Tools Are Under-Documented: Simple Document Expansion Boosts Tool Retrieval¶

Conference: ICLR 2026
OpenReview: https://openreview.net/forum?id=g9D9MgG7iW
Code: https://github.com/EIT-NLP/Tool-REX
Area: Information Retrieval / Tool Retrieval / LLM Agent
Keywords: Tool Retrieval, Document Expansion, Dense Retrieval, Reranker, OOD Generalization

TL;DR¶

This paper identifies that the primary bottleneck in tool retrieval is the poor quality of existing tool documentation.
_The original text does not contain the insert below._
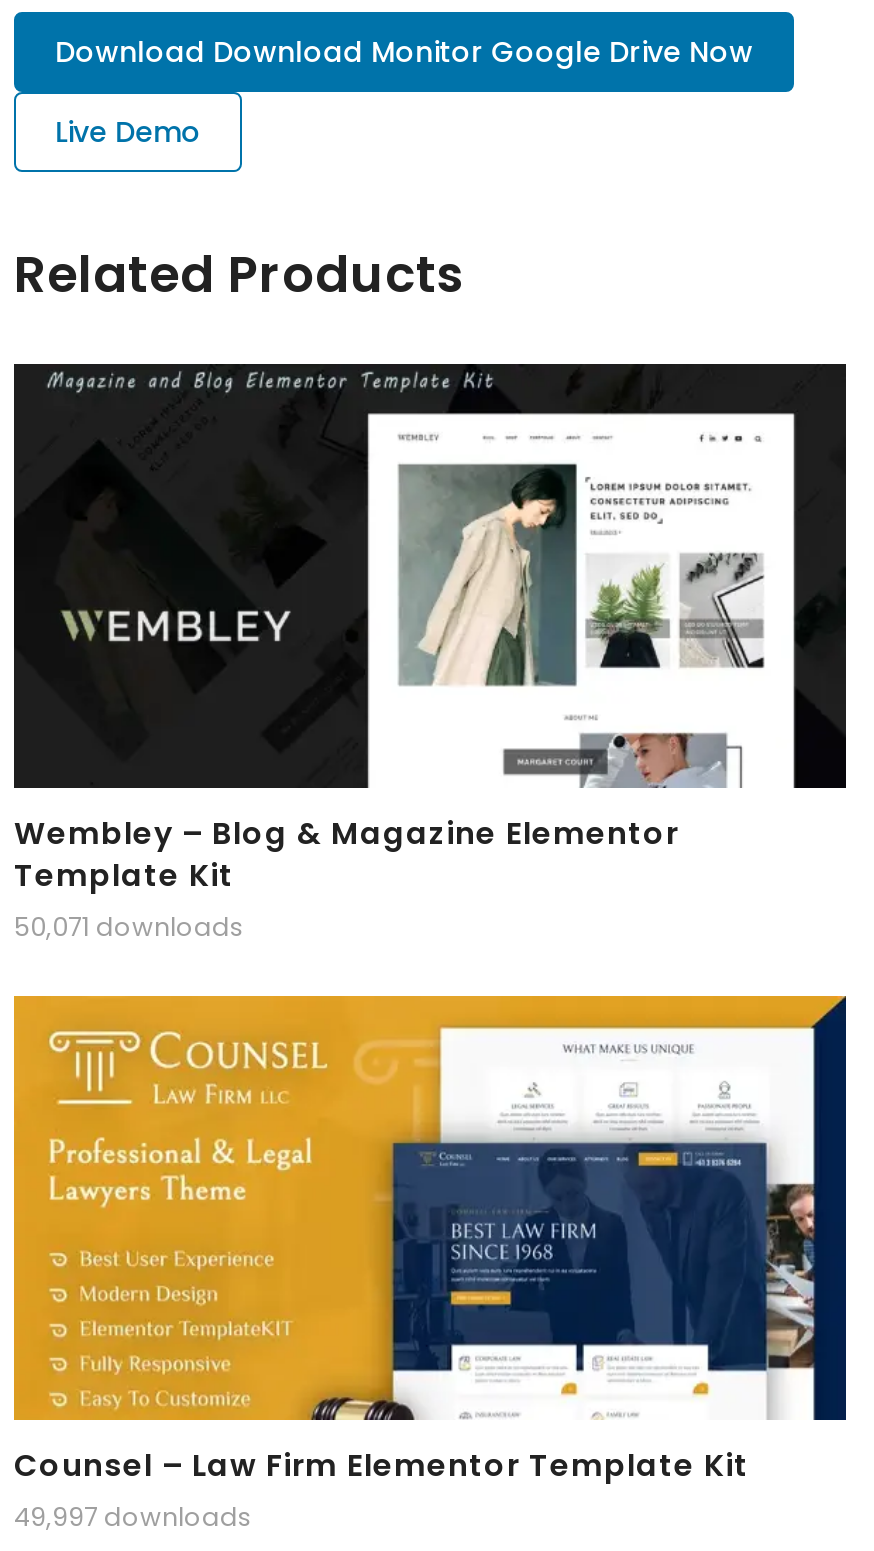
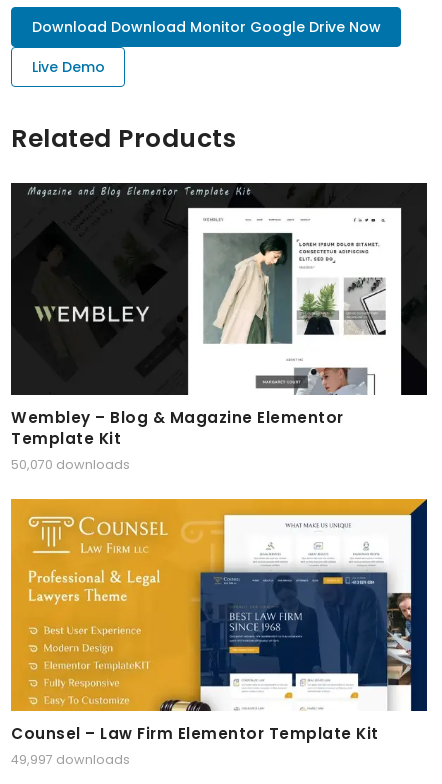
[14,910,244,944] 50,071 downloads -> [11,456,130,473] 50,070 downloads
It proposes a low-cost LLM pipeline to systematically supplement original tool documents into structured profiles containing specific fields (function_description, when_to_use, limitations, tags). The authors construct the TOOL-REX benchmark along with a large-scale training corpus, and train Tool-Embed (dense retriever) and Tool-Rank (reranker), achieving a new SOTA by pushing \(N@10\) to 52.23 and 56.44 on ToolRet and TOOL-REX respectively.

Background & Motivation¶

Background: As LLM tool calling (tool learning / tool-augmented agents) becomes a mainstream paradigm, tool retrieval—selecting the most relevant tools from thousands of APIs for a user query—has become the "entry point" of the tool-use chain. The community has established benchmarks like ToolBench, ToolACE, MetaTool, and ToolRet, while attempting various query/document expansion methods to improve retrieval.
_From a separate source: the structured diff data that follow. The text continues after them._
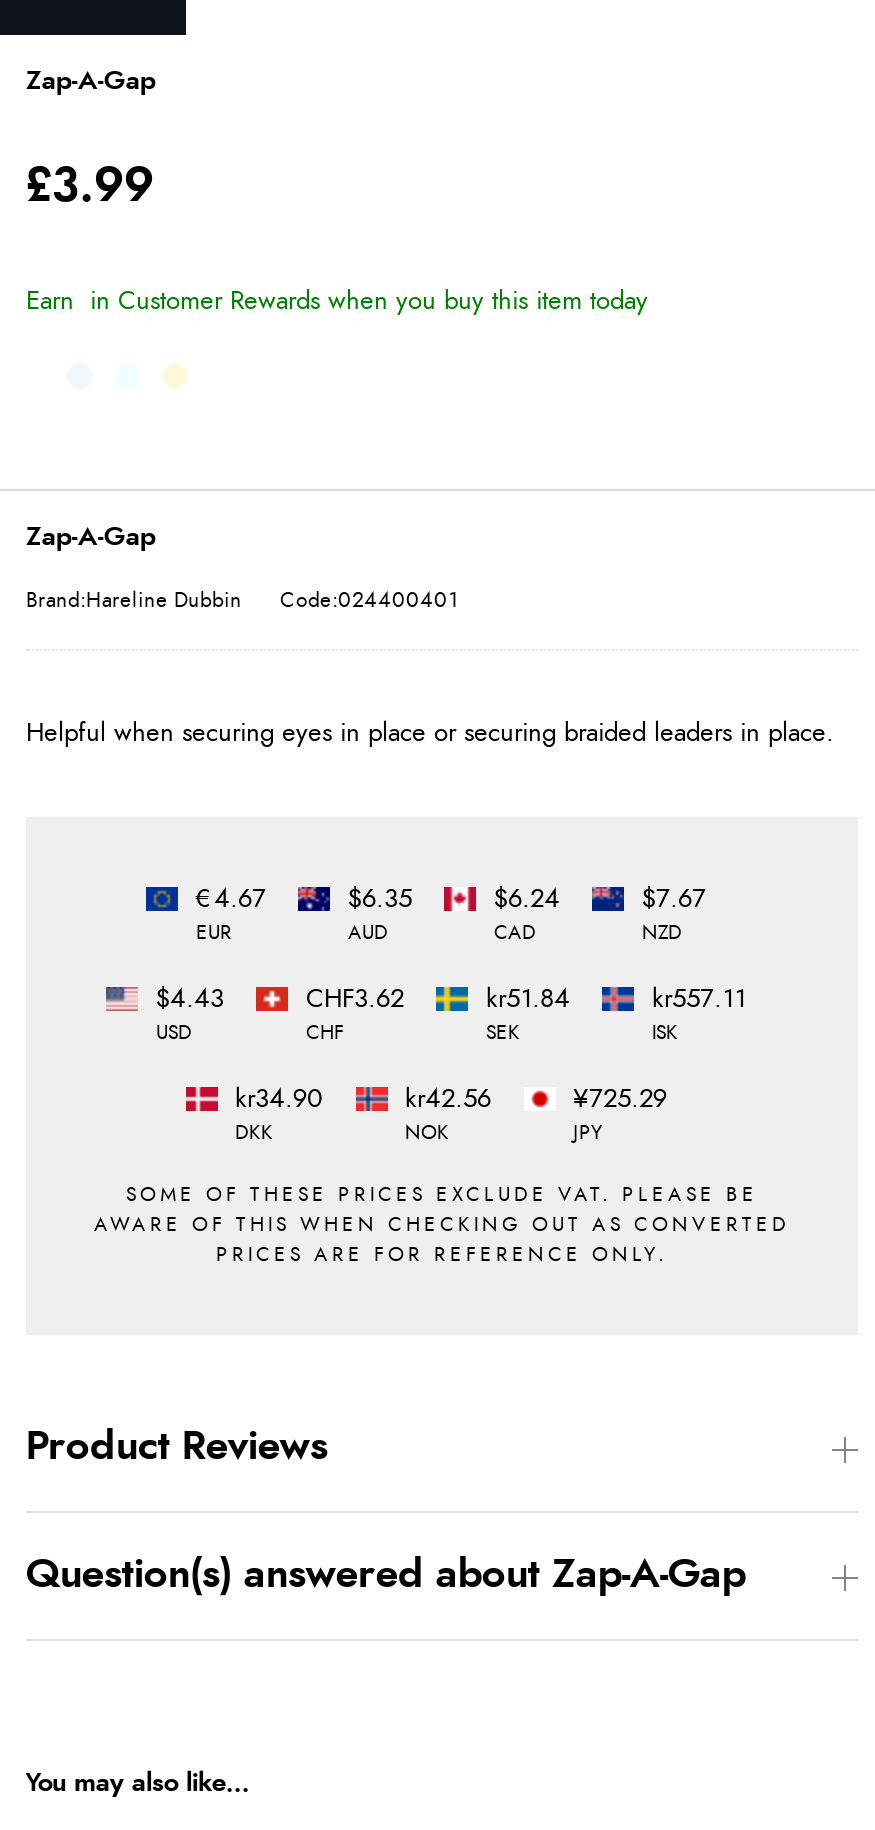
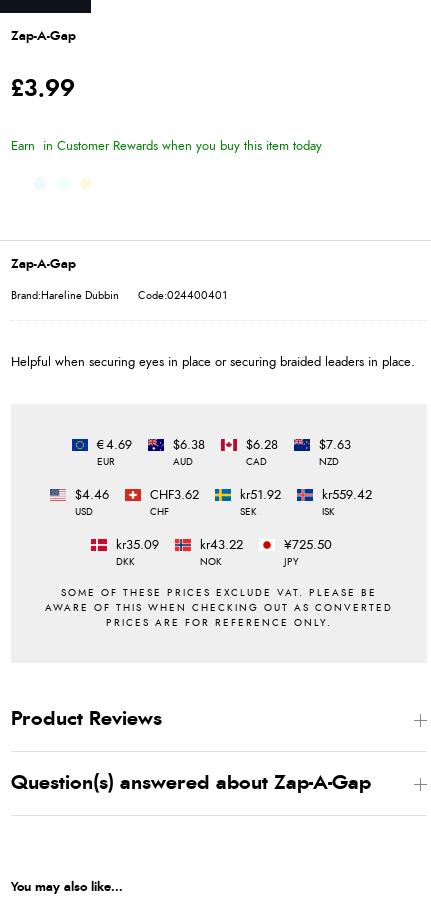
[196,887,266,913] €4.67 -> [96,439,132,452] €4.69
[348,887,412,913] $6.35 -> [172,439,204,452] $6.38
[494,887,560,913] $6.24 -> [246,439,278,452] $6.28
[642,887,706,913] $7.67 -> [318,439,350,452] $7.63
[156,987,224,1013] $4.43 -> [75,489,109,502] $4.46
[486,987,570,1013] kr51.84 -> [240,489,281,502] kr51.92
[652,987,746,1013] kr557.11 -> [322,489,372,502] kr559.42
[235,1087,323,1113] kr34.90 -> [116,539,158,552] kr35.09
[405,1087,491,1113] kr42.56 -> [200,539,242,552] kr43.22
[573,1087,667,1113] ¥725.29 -> [284,539,332,552] ¥725.50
Limitations of Prior Work: User queries are often ambiguous or informal, creating a persistent "semantic gap" with technical, formal tool documentation. This low semantic overlap challenges retrieval models, especially on OOD queries. Existing methods like Re-Invoke (adding LLM-generated pseudo-queries), EASYTOOL (restructuring long docs into concise forms), MassTool (multi-task retrieval), and ScaleMCP (dynamic weighting of doc segments) tend to "bypass" the issue of poor documentation rather than fixing it at the source.

Key Challenge: The authors argue that a primary cause of poor performance has been overlooked: tool documentation itself is flawed. Documentation lacks standardization (e.g., the same function having over 7 different descriptions in ToolRet) and suffers from incomplete information (lacking explicit "when to use" scenarios or operational constraints). Some datasets even lack basic description fields. This underlying data issue sets a performance ceiling for all models.

Goal: Rather than patching the model side, the goal is to "fix" tool documentation from the data side—making documents complete, standardized, and enriched with retrieval-friendly semantic signals.

Key Insight: Utilize LLMs to "expand" original documents into structured profiles. This expansion is query-agnostic and strictly grounded in the original text, allowing it to both enhance existing baselines and provide a large-scale corpus for training specialized retrieval/ranking models.

Core Idea: Instead of modifying retrieval models to accommodate poor documentation, a low-cost LLM pipeline is used to supplement tool documents with structured fields. By fixing the "data," retrieval performance improves naturally.

Method¶

Overall Architecture¶

TOOL-REX is built upon ToolRet (35 datasets, 7,615 retrieval tasks, 43,215 unique tools across Web/Code/Customized categories). The methodology is divided into two phases: First, "fixing the documents" via a four-stage pipeline that expands each original document \(d_{\text{original}}\) into a structured profile \(d_{\text{profile}}\), resulting in an expanded document \(d_{\text{expansion}} = d_{\text{original}} \cup d_{\text{profile}}\). Field selection is determined by an add-one/one-out contribution analysis. Second, "training specialized models on fixed documents" using the expanded corpus (50k for retrieval, 200k for reranking, where training is limited to Web-category tools to leave Code/Customized for OOD evaluation). This results in Tool-Embed and Tool-Rank, forming a two-stage "recall-then-rerank" system.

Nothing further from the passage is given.